細菌性赤痢(さいきんせいせきり)は、赤痢菌による経口感染症である。発展途上国での流行が多く、日本をはじめとする先進国での発生は少ない。
従来、赤痢と呼ばれていたものは、現代では細菌性赤痢とアメーバ赤痢に分けられ、一般的に赤痢と呼ばれているものは赤痢菌による細菌性赤痢のことを指す。
感染経路
赤痢菌に汚染された水・氷・食品を摂取することによって感染する(経口感染)。ただし、この菌は非常に少ない菌量でも感染できるため、食器や箸を介して人から人へと伝染することもある。
菌種
赤痢を起こす赤痢菌は大きくAからDの4種類に分けられる。
- A群赤痢菌(志賀赤痢菌)
この菌は志賀毒素という猛毒を産生する。これは腸管出血性大腸菌(O157など)が産生するベロ毒素と類似のものである。

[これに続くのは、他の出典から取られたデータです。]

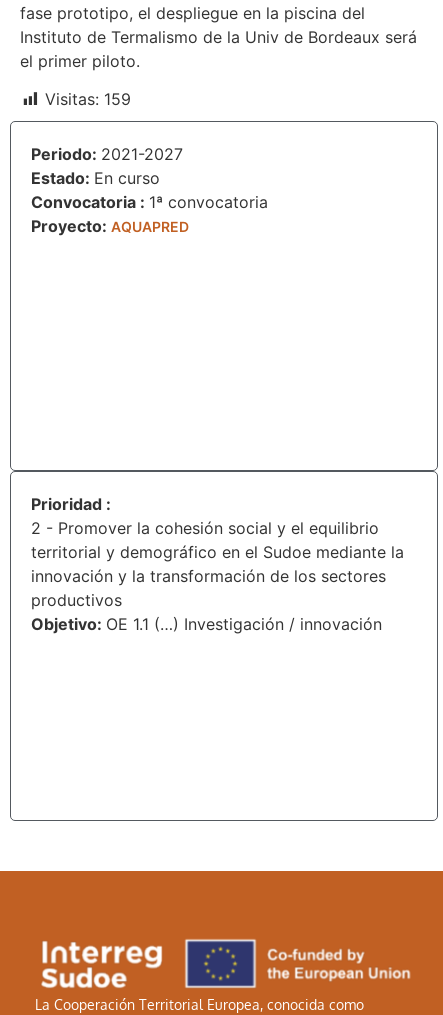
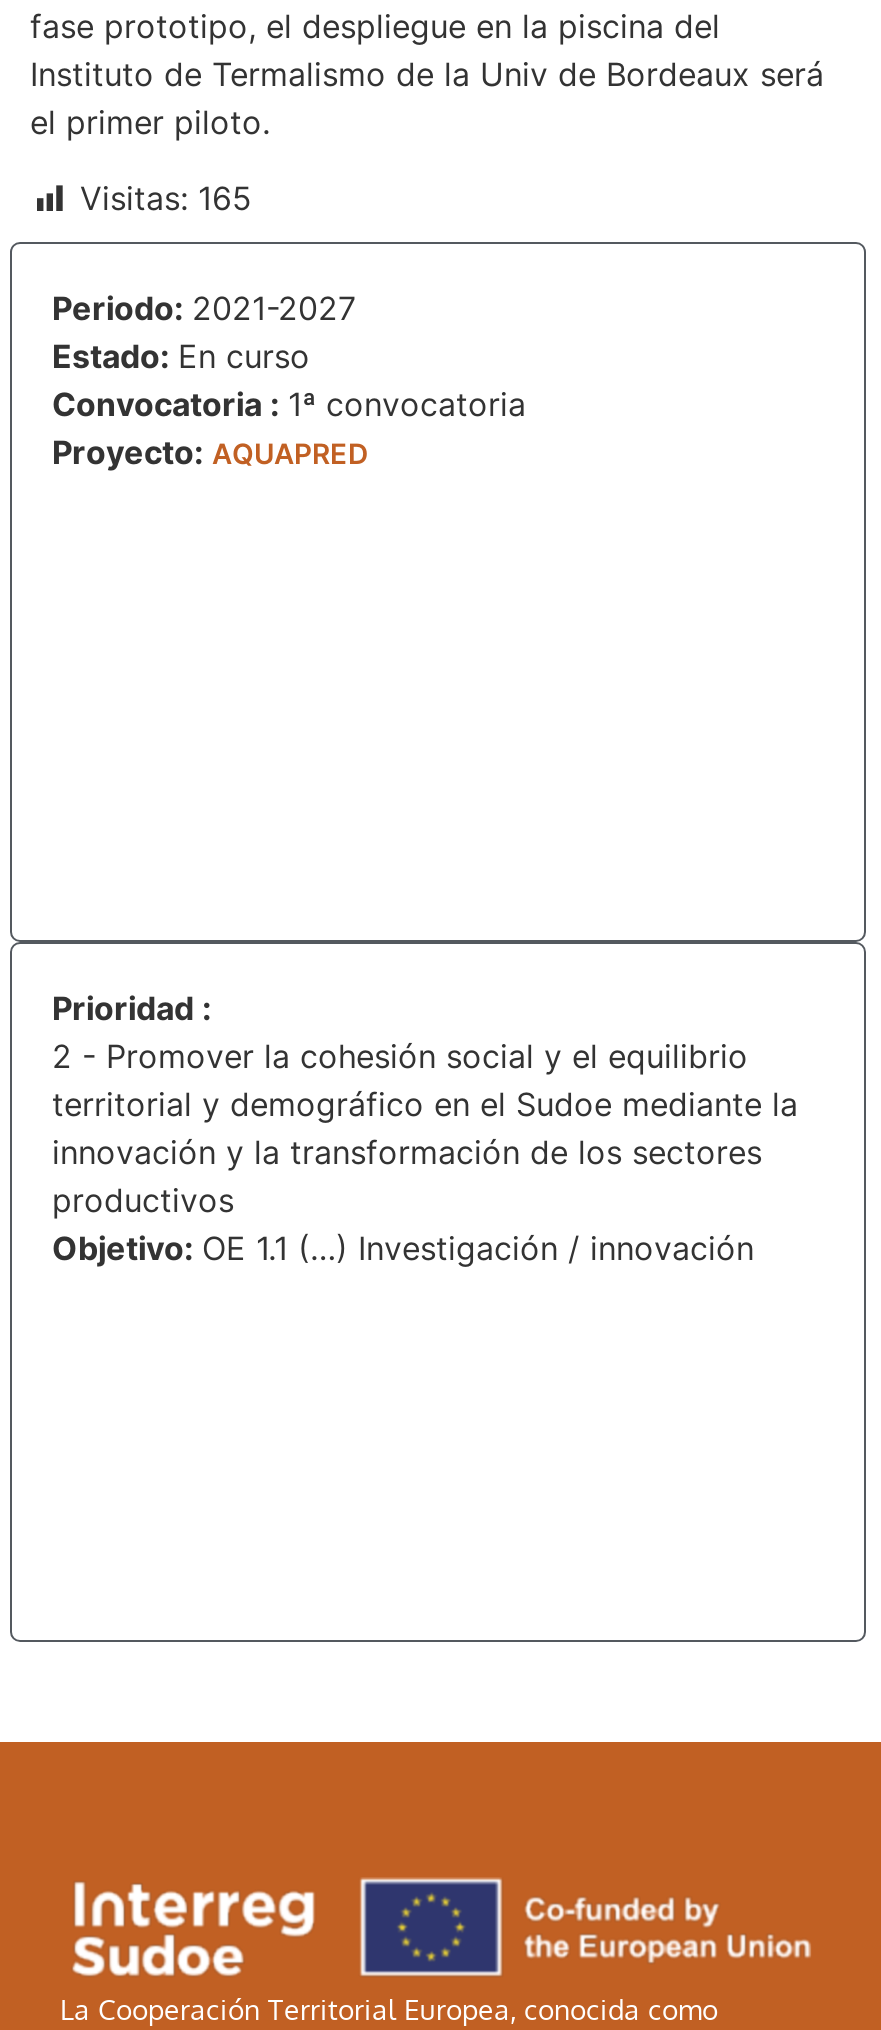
[45,89,131,109] Visitas: 159 -> [80,179,252,219] Visitas: 165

かつては広域に渡って感染していたが、現在、感染例は激減しており、一部の途上国に限られている。
- B群赤痢菌(フレクスナー赤痢菌)
- C群赤痢菌(ボイド赤痢菌)
- D群赤痢菌(ソンネ赤痢菌)
症状
主な症状は発熱、腹痛、下痢。
一般的にA群によるものは症状が重い。A群は大腸にひどい炎症を起こし、40℃近い高熱・激しい腹痛・血便を伴う激しい下痢といった典型的な赤痢症状を示すことが多い。赤痢という病名は、この血便に由来している。
A群以外(B群・C群・D群)では血便をみることは少なく、特にD群では軽い下痢(軟便)や微熱のみで回復することも多い。
また、幼児でごく稀にみられる、細菌性赤痢の劇症型として、疫痢(えきり)がある。
治療
安静にして、水分補給に努める。重症の場合(血便が出る、衰弱がひどい)は入院が必要。
予防法
海外では十分に手を洗い、生水・氷・生ものを避けることが重要。